I poliziotti vogliono multarlo, l’ispettore chiama: «Lui è un amico». Assolto

Tremezzina Il pm chiede due anni, ma per il giudice il fatto non sussiste Si chiude senza condanne la vicenda del poliziotto sospeso dal lavoro

Tremezzina

Dire a un collega, ancorché di grado inferiore, mentre sta elevando una contravvenzione a un camionista quello «è un amico», lasciando quindi intendere - secondo l’accusa - che si potrebbe evitare di multarlo, non è reato. Lo aveva sentenziato la Cassazione lo scorso anno, annullando la sospensione cautelare dal servizio di un ispettore della polizia stradale, e lo ha confermato il giudice delle udienze preliminari di Como.

L’ispettore della stradale Roberto Casartelli, storica figura del comando di via Italia Libera, è stato assolto con formula piena, perché il fatto non sussiste, in udienza preliminare come richiesto dai suoi legali (avvocati Edoardo Pacia e Mosè Botta), e nonostante il pubblico ministero titolare del fascicolo (Antonia Pavan) avesse chiesto una condanna a due anni di carcere senza benefici della condizionale.

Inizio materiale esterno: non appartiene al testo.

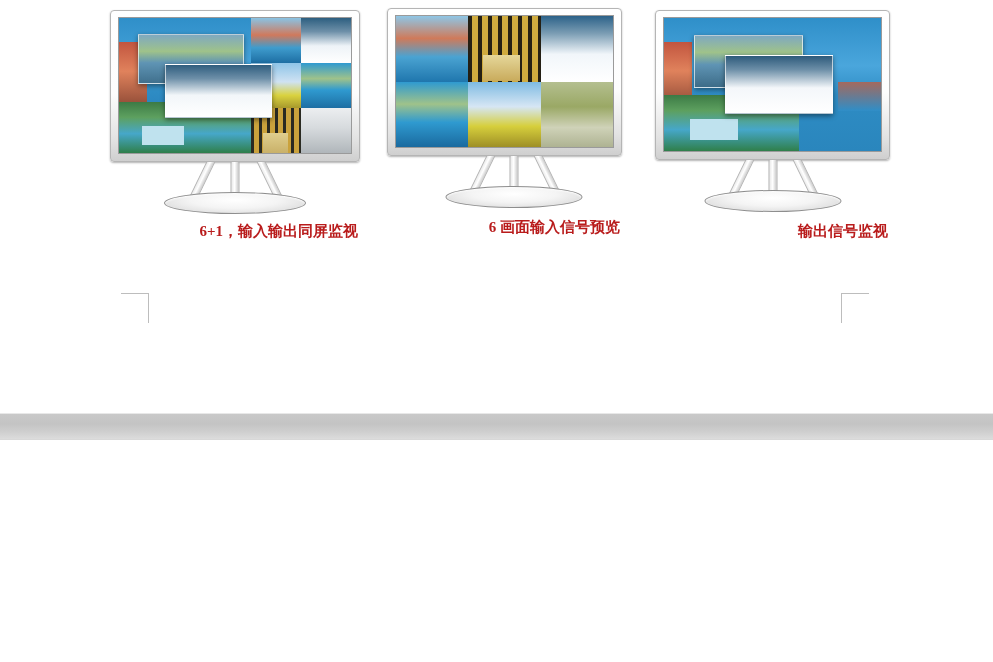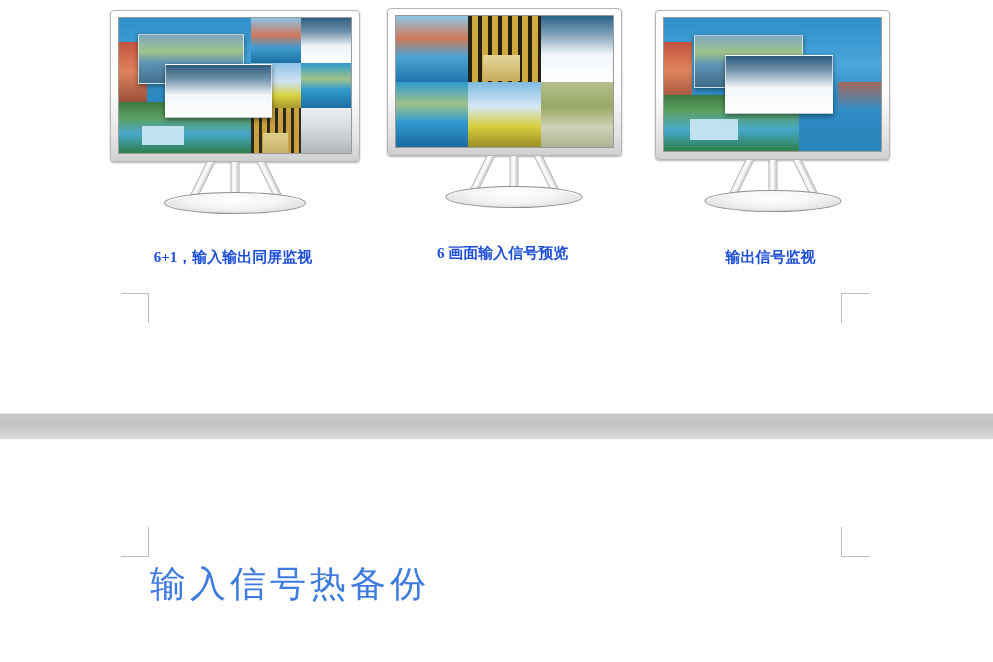--- a/index.html
+++ b/index.html
@@ -82,25 +82,24 @@
   .stand .base{
     position:absolute;left:50%;transform:translateX(-50%);
     border-radius:50%;
     background:radial-gradient(ellipse at 50% 35%,#ffffff 0%,#f4f4f4 45%,#e2e2e2 75%,#d2d2d2 100%);
     border:1px solid #8e8e8e;
     box-shadow:inset 0 1px 2px rgba(255,255,255,0.9);
   }
 
   
   .caption{
-    position:absolute;text-align:center;
-    color:#1d4ed8;font-weight:bold;
+    position:absolute;text-align:right;
+    color:#b91c1c;font-weight:bold;
     font-family:"Liberation Serif", serif;
     white-space:nowrap;
-    margin-top:26px;
   }
   .big-title{
     position:absolute;
     color:#3d7be0;
     font-family:"Liberation Serif", serif;
     font-size:36px;letter-spacing:4px;white-space:nowrap;
   }
 </style>
 </head>
 <body>
@@ -214,28 +213,14 @@
     </div>
     <div class="mark tr" style="left:841px;top:293px;">
       <i class="h"></i>
         <i class="v"></i>
     </div>
 
   </div>
 
   <div class="page-break"></div>
 
-  <div class="page-lower">
-
-    <div class="mark bl" style="left:121px;top:88px;">
-      <i class="h"></i>
-        <i class="v"></i>
-    </div>
-    <div class="mark br" style="left:841px;top:88px;">
-      <i class="h"></i>
-        <i class="v"></i>
-    </div>
-
-    <div class="big-title" style="left:150px;top:121px;">输入信号热备份</div>
-
-  </div>
 
 </div>
 
 </body></html>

Il reato contestato al sottufficiale della polstrada era quello di induzione indebita a dare o promettere utilità. Secondo l’accusa Casartelli avrebbe approfittato del suo ruolo di coordinatore della sezione della stradale in servizio sulla Regina, per intervenire a favore di automobilisti e camionisti amici per evitare loro multe o provvedimenti. In realtà l’episodio contestato è uno solo e risale all’agosto 2022 quando, chiamato da un camionista fermato da una pattuglia, si era fatto passare il vice ispettore in servizio dicendogli: «È un mio amico». Secondo l’accusa quella telefonata sarebbe stata indebita in quanto, a parere della procura, sarebbe stata una sorta di raccomandazione a chiudere un occhio

Il gip di Como prima e il Tribunale del riesame di Milano poi avevano sospeso (e confermato la sospensione) dal lavoro l’ispettore il quale, al proprio comandante, aveva «confessato di aver esercitato una minima pressione sul collega» per evitare la multa all’amico.

A dire che quel comportamento non è reato era stata la Cassazione, che aveva accolto il ricorso dell’avvocato Pacia: con il reato di induzione indebita, ha argomentato la Suprema Corte, si è «cercato di riordinare una delle aree più controverse della disciplina in materia di delitti contro la pubblica amministrazione, quale quella che si colloca al confine tra concussione e corruzione». E in quest’ottica «il delitto di induzione indebita è connotato, negativamente, dall’assenza di violenza-minaccia da parte» del pubblico ufficiale «e, in positivo, dalla esistenza di un vantaggio indebito» per il terzo che ha potuto avvantaggiarsi dell’intervento dell’amico. Ma, soprattutto, «il tentativo di induzione indebita a dare o promettere utilità presuppone che il funzionario pubblico, abusando della sua qualità o dei suoi poteri, ponga potenzialmente il suo interlocutore in uno stato di soggezione». Ed è questo che sarebbe mancato nel caso di specie. Perché l’ispettore «si limitò a sostanzialmente a “raccomandare” invano il soggetto nei cui confronti si stava procedendo», e dunque «non una condotta induttiva, non uno stato di soggezione, non un rapporto non paritario, ma, semmai, una condotta del ricorrente volta a determinare, istigare, il pubblico ufficiale e violare i propri doveri al fine di favorire un terzo; una condotta non di induzione ma al più riconducibile al contributo morale finalizzato all’altrui illecito agire».

Conclusioni a cui, evidentemente, si è attenuto il giudice ieri: «Non possiamo che esprimere piena soddisfazione - il commento dell’avvocato Pacia - per questo esito in cui abbiamo sempre creduto fermamente sin dall’inizio, come dimostrato anche dalla scelta inusuale processualmente di affrontare la questione di “petto” sin dalla fase cautelare».